■ What is expected
Scan the entries for "rgba". Every line that holds it is to be copied.

....

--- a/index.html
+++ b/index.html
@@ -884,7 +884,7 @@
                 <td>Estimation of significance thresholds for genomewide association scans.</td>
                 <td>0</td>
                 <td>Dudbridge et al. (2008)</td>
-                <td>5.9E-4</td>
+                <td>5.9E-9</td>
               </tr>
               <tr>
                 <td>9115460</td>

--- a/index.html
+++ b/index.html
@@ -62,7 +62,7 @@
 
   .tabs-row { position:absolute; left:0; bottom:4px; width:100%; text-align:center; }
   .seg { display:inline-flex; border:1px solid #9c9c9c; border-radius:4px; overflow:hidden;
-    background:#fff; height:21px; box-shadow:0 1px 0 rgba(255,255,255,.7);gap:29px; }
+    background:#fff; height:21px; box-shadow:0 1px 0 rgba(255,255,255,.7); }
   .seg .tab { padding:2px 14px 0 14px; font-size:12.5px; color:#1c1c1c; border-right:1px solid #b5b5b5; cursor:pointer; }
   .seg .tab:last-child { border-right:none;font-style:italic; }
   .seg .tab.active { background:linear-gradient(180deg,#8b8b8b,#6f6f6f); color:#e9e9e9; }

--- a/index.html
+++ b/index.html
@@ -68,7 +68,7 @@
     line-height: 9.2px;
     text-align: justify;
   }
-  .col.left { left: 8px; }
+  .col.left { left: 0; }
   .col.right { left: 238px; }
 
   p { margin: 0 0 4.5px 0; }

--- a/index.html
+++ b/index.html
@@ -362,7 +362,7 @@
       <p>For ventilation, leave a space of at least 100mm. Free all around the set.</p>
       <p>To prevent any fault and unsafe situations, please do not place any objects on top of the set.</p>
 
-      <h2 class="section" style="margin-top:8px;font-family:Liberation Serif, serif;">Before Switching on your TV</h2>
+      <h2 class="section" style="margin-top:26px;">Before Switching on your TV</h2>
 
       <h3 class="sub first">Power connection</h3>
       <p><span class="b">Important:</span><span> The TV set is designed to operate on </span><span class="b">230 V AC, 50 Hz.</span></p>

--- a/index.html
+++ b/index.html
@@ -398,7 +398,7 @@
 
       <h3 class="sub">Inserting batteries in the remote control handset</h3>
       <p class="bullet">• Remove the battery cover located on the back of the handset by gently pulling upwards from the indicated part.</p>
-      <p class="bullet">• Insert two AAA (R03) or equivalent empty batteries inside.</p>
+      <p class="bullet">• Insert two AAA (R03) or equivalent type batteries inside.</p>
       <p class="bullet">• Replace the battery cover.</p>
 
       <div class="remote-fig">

....

■ Solution to the exercise
-    background:#fff; height:21px; box-shadow:0 1px 0 rgba(255,255,255,.7);gap:29px; }
+    background:#fff; height:21px; box-shadow:0 1px 0 rgba(255,255,255,.7); }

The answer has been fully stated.